Шаг – и облако известки томно всплывает с пола, отчего и мне впору чихать, да не складывается как- то.
– И-и-и-и… иииии… и-и-и!..
Это Руденчиха. Дочь и жена, а двум соплякам, которых сразу по нашему приходу выгнали на двор гулять – им она, небось, мать родная. Миловидная худышка в халате-ситчике и шлепанцах на босу ногу, она сидит в углу, серой мышкой забившись в недра антикварного кресла (родной брат моего кухонного монстра!) и скулит на одной-единственной тоскливой ноте, отчего морозец ползет по коже, и хочется сесть рядом на испохабленный паркет, ткнуться лбом в ее острые коленки, затянуть дуэтом:
– И-и-и-и… ииии… и-и…
В коридоре туда-сюда ездит Фол, хрустя обвалившейся плиткой. Мне слышно, как временами кентавр дергает дранку перегородки между ванной и туалетом; тогда хруст раздваивается на кафельный и деревянный. Видел я эту перегородку: развалины Трои. Да она ли одна здесь такая… Куда квартирники с исчезником-управдомом только смотрят? Или хозяева не на одном батюшке экономят – каши со шкварками тоже жалеют?!
Впервые такое вижу.
– Лады, – подводит итог строгий Валько-матюгальник, комкая в руках треух. – Значит, самосвятом хату клали… дьяк-то хоть был пьяный?
– Трезвы-ы-ый! – истово причитает теща. – Не схотел причаститься!..
– Не схотел! – передразнивает ее очкастый Руденко. – Вы б, мама, налили да поднесли, он бы и схотел! Я ж помню, как вы змеей подколодной: чайку, Глеб Осипыч, чайку духмяного не желаете?!
Теща лишь храпит в ответ загнанной лошадью. Понятия не имею, как они, родимые, храпят, но думается, что именно так.
– И-и-и-и…
Это из кресла.
Валько многозначительно смотрит на тещу, смотрит с осуждением, губами жует, и теща живо соображает, в чем дело. Перед нами мигом объявляется поднос, расписанный по черни кровавыми маками, а на нем – початая бутыль и три пузатые стопки. Желтоватое содержимое бутыли щедро плещет куда следует, а из коридора, унюхав начало работы, катит Фол.
Хвост кентавра до середины в побелке.
– На корочках? – Валько не спешит принять на душу.
– На них, на них, красавицах…
– На ореховых?
– Да что ж вы, Валько, нас срамите?! На ореховых на перегородочках мы вам с собой дадим, а здесь лимонные… Неужто мы порядка не знаем?
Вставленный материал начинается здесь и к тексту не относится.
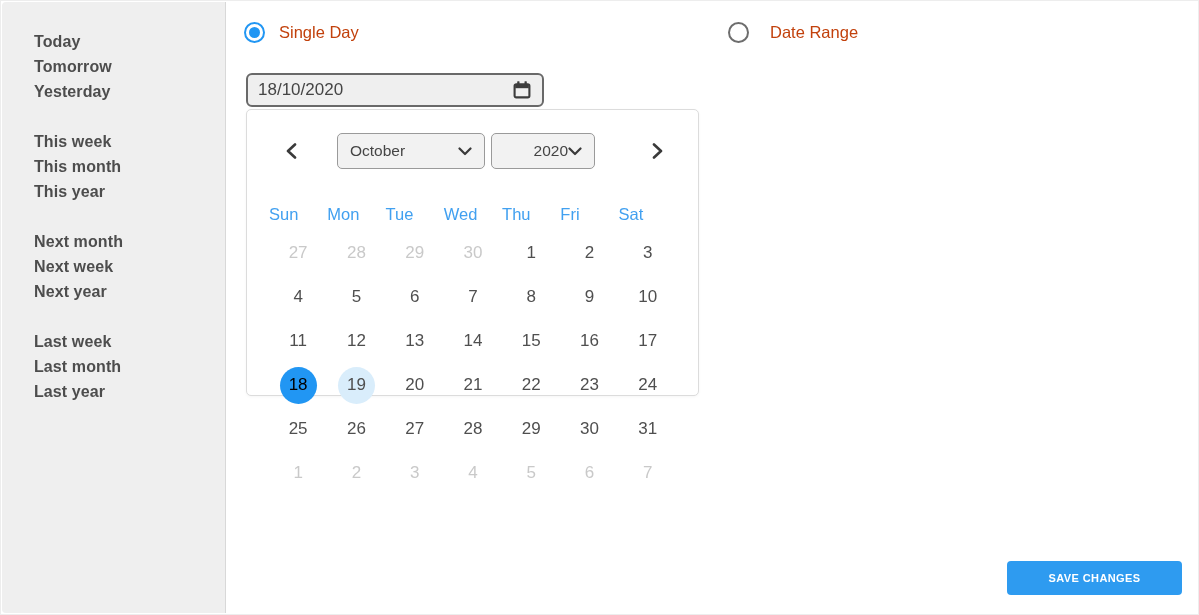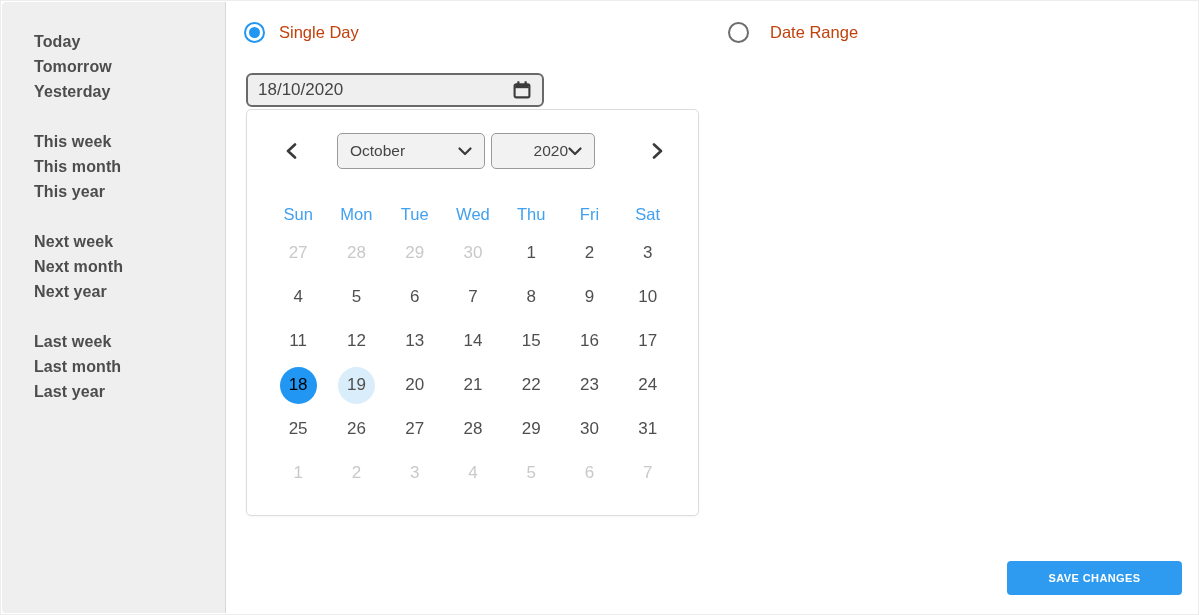"October" .panel { height: 407px -> 287px }
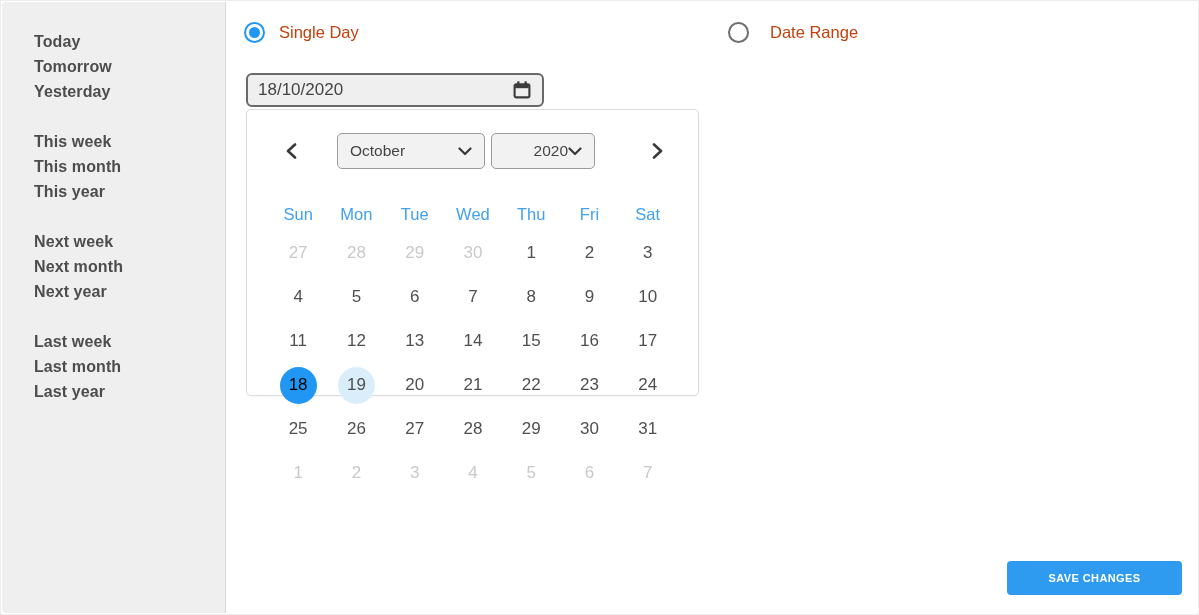"Sun" .weekday { text-align: center -> left }
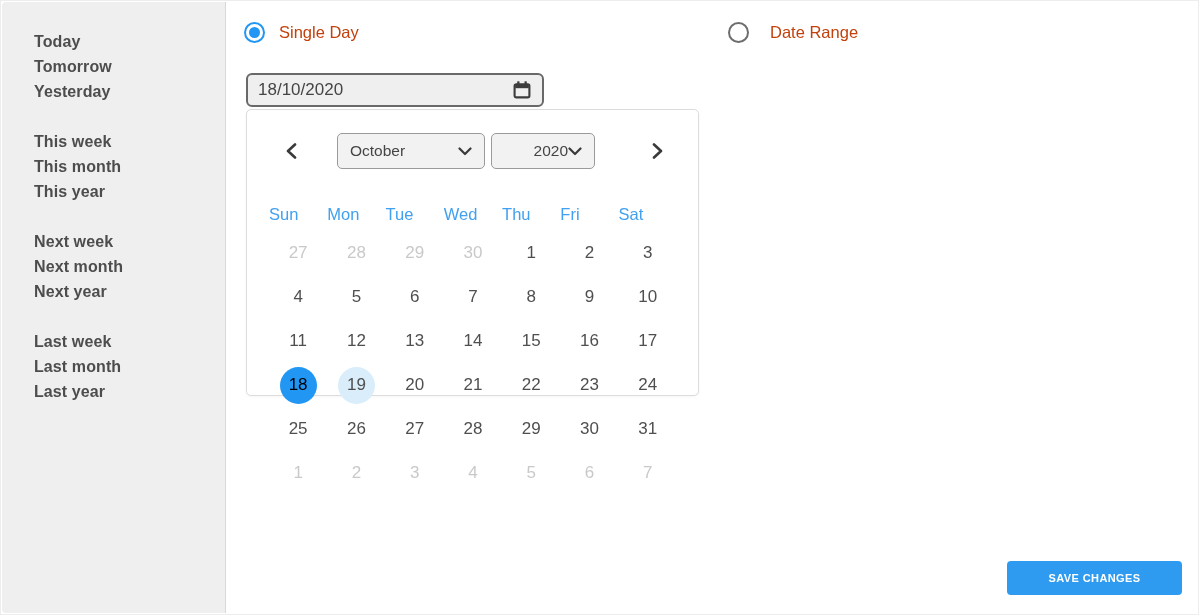"Next week" div.side-item { order: before "Next month" -> after "Next month" }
– Цедру срезали? Свяченым-то ножичком?
– А вы попробуйте! Ежели горчит, то с нас магарыч!
Матюгальник берет стопку, придирчиво внюхивается, миг – и стопка пуста.
Рядом шумно крякает Фол, опростав вторую.
Только тут я замечаю, что все смотрят на меня. Пить с утра не хочется, я мнусь, а они смотрят. Валько внимательно, с пристрастием, Фол чуть насмешливо подмигивает; а семейство многострадальных Руденок – с опасливой надеждой. Будто стоит мне опрокинуть сто грамм, и станет их дом полной чашей с лакированными стенками. На память приходит: вот мы вваливаемся к ним в квартиру, и матюгальник представляет меня: 'А цэ дядька Йора крестник, знатный кручельник! Ось, бачьтэ, якой плетень…'
Сейчас мой 'плетень' висит у входа на гвоздике.
Рядом с образком 'Трех святителей', что вешается '
И противная вдобавок до зарезу.
– Я это… я… а, да пропади оно пропадом!
Хлопаю стопку единым махом, и запоздало понимаю: это спирт.
Чистый.
На корочках, чтоб им…
Слезы текут по моему лицу, воняя перегаром, а семейство Руденок счастливо ворочается напротив, будто я их рублем подарил. Аж супружница в кресле бросила стенать. Запахнула халатик, утерла замурзанную рожицу – мама моя родная, она улыбается!
Валько с одобрением хлопает меня по плечу.
– Оце, хлопче, сказанул! Сказанул так сказанул! Цэ по-нашему!
– Что? Что 'по-вашему'?!
Смеются. Все смеются. Не отвечают. Ну и идите вы все… я беру с подноса дольку крупно нарезанной луковицы. Закусываю. Хруст лука на зубах противно напоминает хруст плитки под Фоловыми колесами.
– Ну шо, горемыки? Одзыньте, дайте место…
Валько начинает кругами мерять комнату, выбирается в коридор; слышно, как он громыхает сапожищами, на кухне течет вода из крана, это тоже слышно, а потом Валько возвращается.